| TO DO |
Return each entry word for word and skip its pictures.

Before-and-after page screenshots
:::::
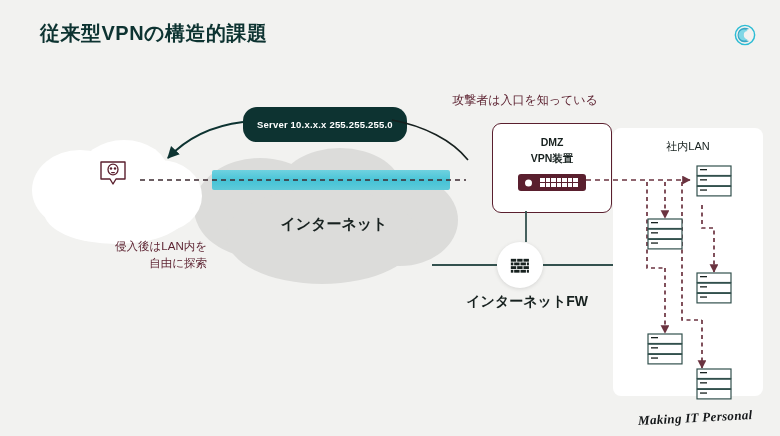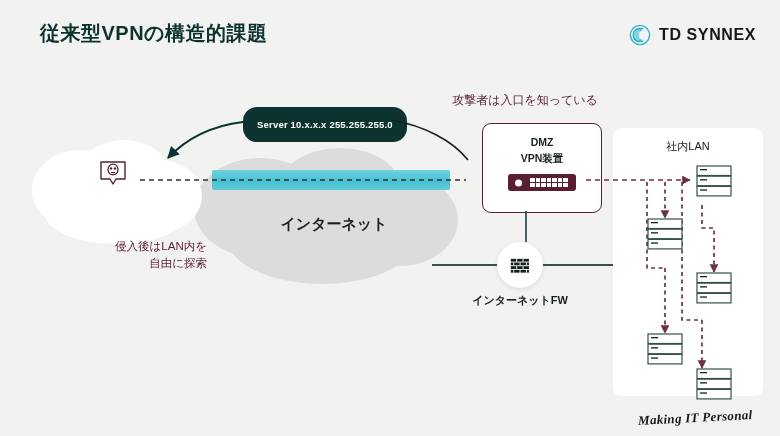--- a/index.html
+++ b/index.html
@@ -134,7 +134,6 @@
         <path d="M15 7.5 A6 6 0 1 0 15 16.5 A4.3 4.3 0 1 1 15 7.5 Z" fill="#7fd7e6"></path>
       </svg>
     </span>
-    <span class="logo-text">TD SYNNEX</span>
   </div>
 
   <span class="cloud-gray">

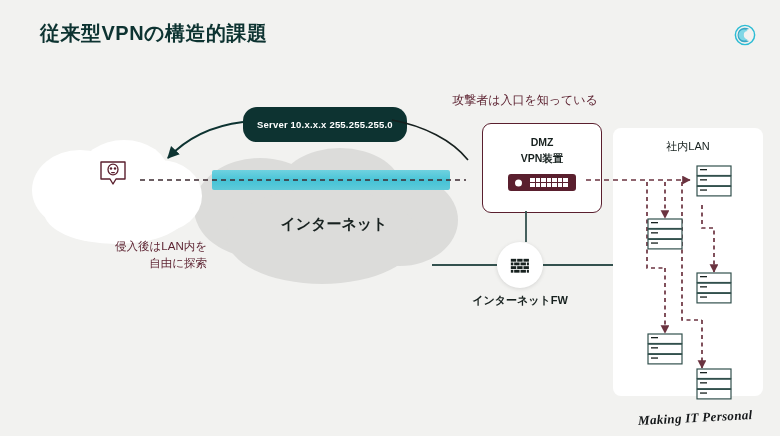--- a/index.html
+++ b/index.html
@@ -58,7 +58,7 @@
 
   
   .dmz-box{
-    position:absolute;left:482px;top:123px;width:118px;height:88px;
+    position:absolute;left:492px;top:123px;width:118px;height:88px;
     background:#ffffff;border:1.4px solid #5a1f2e;border-radius:9px;
   }
   .dmz-title{

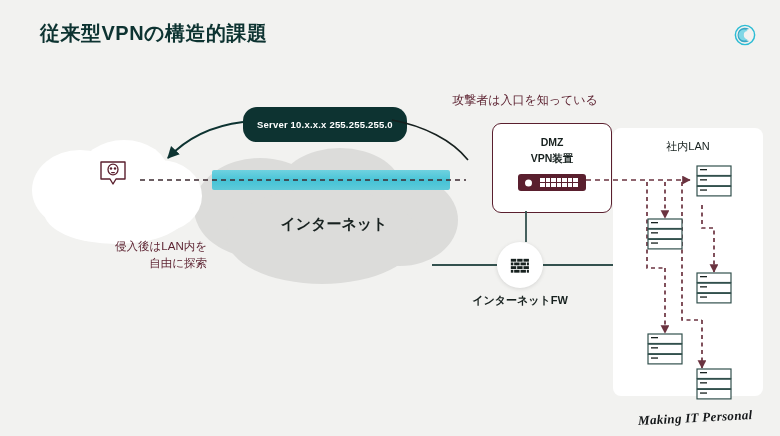--- a/index.html
+++ b/index.html
@@ -98,8 +98,8 @@
     display:flex;align-items:center;justify-content:center;
   }
   .fw-label{
-    position:absolute;left:452px;top:293px;width:136px;text-align:center;
-    font-size:11px;font-weight:bold;color:#17211f;
+    position:absolute;left:452px;top:293px;width:136px;text-align:right;
+    font-size:14px;font-weight:bold;color:#17211f;
   }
:::::
| RESPONSE TO THIS EXERCISE |
--- a/index.html
+++ b/index.html
@@ -134,7 +134,6 @@
         <path d="M15 7.5 A6 6 0 1 0 15 16.5 A4.3 4.3 0 1 1 15 7.5 Z" fill="#7fd7e6"></path>
       </svg>
     </span>
-    <span class="logo-text">TD SYNNEX</span>
   </div>
 
   <span class="cloud-gray">

--- a/index.html
+++ b/index.html
@@ -58,7 +58,7 @@
 
   
   .dmz-box{
-    position:absolute;left:482px;top:123px;width:118px;height:88px;
+    position:absolute;left:492px;top:123px;width:118px;height:88px;
     background:#ffffff;border:1.4px solid #5a1f2e;border-radius:9px;
   }
   .dmz-title{

--- a/index.html
+++ b/index.html
@@ -98,8 +98,8 @@
     display:flex;align-items:center;justify-content:center;
   }
   .fw-label{
-    position:absolute;left:452px;top:293px;width:136px;text-align:center;
-    font-size:11px;font-weight:bold;color:#17211f;
+    position:absolute;left:452px;top:293px;width:136px;text-align:right;
+    font-size:14px;font-weight:bold;color:#17211f;
   }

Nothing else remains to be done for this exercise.